This dense-textured, full-flavoured sugar is tapped from palm trees across tropical South East Asia in much the same manner as maple syrup has been tapped for thousands of years. The palms will only produce the sweet sap once they have commenced flowering and this can take up to 15 years or more.

The agile harvesters have to shimmy up the palm trees to a height of 15 to 25 metres and soften the trunk by banging it for several days with a mallet. The tree is then tapped and a receptacle is left to catch the sap, which is known as sweet toddy, giving the harvesters the name toddy tappers. A good tapper can collect up to 400 litres a day during the dry season. They work 7 days a week and climb each tree twice a day. Apparently sick days are a no go as if the tree is not attended to for one day it will stop producing sap, rendering it useless.

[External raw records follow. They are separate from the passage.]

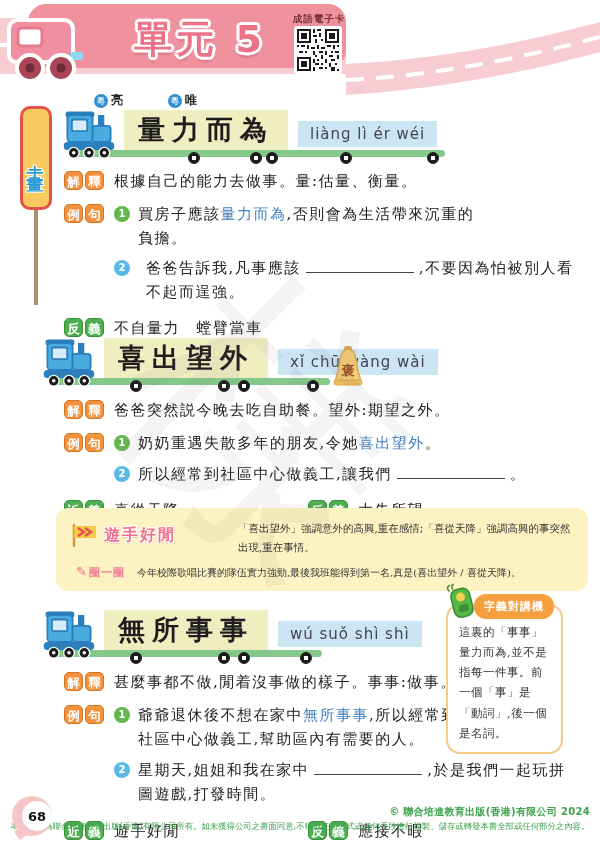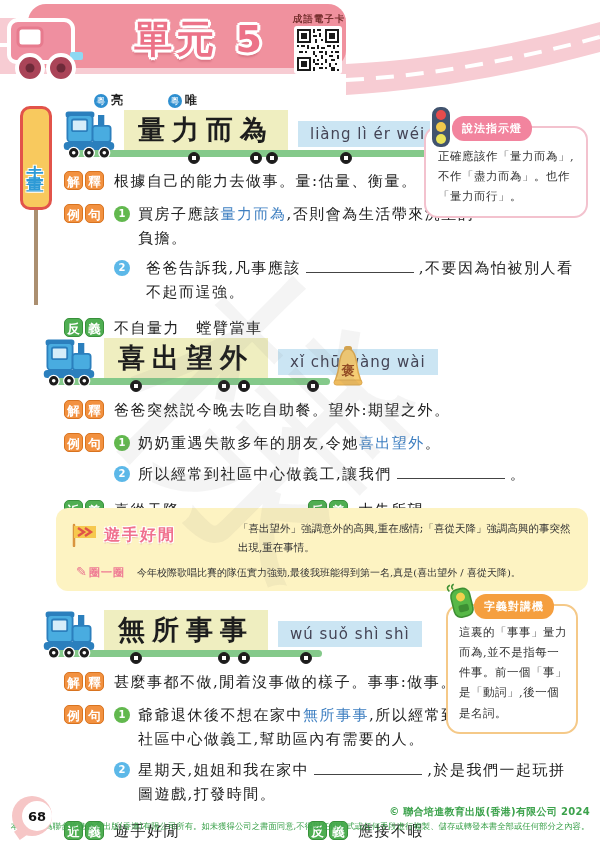--- a/index.html
+++ b/index.html
@@ -94,21 +94,21 @@
     border-bottom:1.5px solid #444; vertical-align:baseline;
   }
 
   
   .tipbox {
     position:absolute; background:#fff; border-radius:14px; z-index:2;
     font-family:"DejaVu Serif","Liberation Serif",serif;
     font-size:11.5px; line-height:1.75; color:#333; letter-spacing:.5px;
   }
   .tip1 { left:424px; top:126px; width:164px; border:2px solid #f3c2ce; padding:18px 10px 10px 12px; }
-  .tip2 { left:446px; top:604px; width:132px; border:2px solid #f5c988; padding:16px 9px 9px 11px; }
+  .tip2 { left:446px; top:604px; width:117px; border:2px solid #f5c988; padding:16px 9px 9px 11px; }
   .tip-label {
     position:absolute; font-family:"DejaVu Sans","Liberation Sans",sans-serif;
     color:#fff; font-size:11px; font-weight:bold; letter-spacing:1px;
     padding:3px 10px; border-radius:12px; white-space:nowrap;
   }
   .tip1 .tip-label { left:26px; top:-12px; background:#f2849e; }
   .tip2 .tip-label { left:26px; top:-12px; background:#f59f3f; }
   .traffic-light { position:absolute; left:2px; top:-24px; }
   .walkie { position:absolute; left:-4px; top:-24px; }
 
@@ -279,30 +279,20 @@
 
     <div class="row" style="margin-top:12px;">
       <span class="badge-pair">
         <span class="badge green">反</span>
         <span class="badge green">義</span>
       </span>
       <div class="content">不自量力　螳臂當車</div>
     </div>
   </div>
 
-  <div class="tipbox tip1">
-    <svg class="traffic-light" width="26" height="48" viewBox="0 0 26 48">
-      <rect x="3" y="2" width="20" height="42" rx="9" fill="#41536e" stroke="#fff" stroke-width="2"></rect>
-      <circle cx="13" cy="11" r="5" fill="#e64c4c"></circle>
-      <circle cx="13" cy="23" r="5" fill="#f2c94c"></circle>
-      <circle cx="13" cy="35" r="5" fill="#e9e25a"></circle>
-    </svg>
-    <span class="tip-label">說法指示燈</span>
-    <div>正確應該作「量力而為」,不作「盡力而為」。也作「量力而行」。</div>
-  </div>
 
   <div class="section" style="top:326px;">
     <div class="train-row" style="padding-left:42px;height:64px;">
       <div class="rail" style="left:50px; width:280px;"></div>
       <i class="wheel" style="left:130px;"></i>
       <i class="wheel" style="left:218px;"></i>
       <i class="wheel" style="left:238px;"></i>
       <i class="wheel" style="left:307px;"></i>
       <svg width="54" height="58" viewBox="0 0 60 60" style="position:relative;z-index:1;">
         <rect x="40" y="10" width="7" height="12" fill="#2b7fbd"></rect>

Several different species of palms are used for gathering sweet toddy, including the kitul palm Caryota urens, the coconut palm Cocos nucifera and the palmyra palm Borassus flabellifer, but the most prized is the sap of the kitul palm.

The sap must be boiled within a few hours to make the palm sugar otherwise it will promptly ferment into a potent sly grog. The country where the palm sugar is being made will determine the length of time that the sap is boiled down. In Thailand the desired result is somewhat lighter in colour and texture and is packaged in glass jars so the sugar can be spooned out. It has the texture of a semi-solid liquid glucose and is pale to deep gold in colour. In other countries such as India, Burma, Malaysia and Indonesia the sap is boiled down further, then poured into mould and left to set into a solid block of dense, dark brown sugar.

This form of palm sugar is known as gur in India, jaggery in Sri Lanka and Burma, gula melaka in Malaysia and gula jawa in Indonesia. It is sold in several shapes, generally cylinders and round cakes depending on whether bamboo or coconut shells were used as a mould. It must be chipped or grated before adding to a recipe.

Unlike western uses for sugar, in countries where palm sugar is produced it will be added to many savoury dishes as well as sweet ones. Most coconut based Thai curries have the twin seasoning of fish sauce and palm sugar towards the end of cooking to round out and increase the depth of flavour.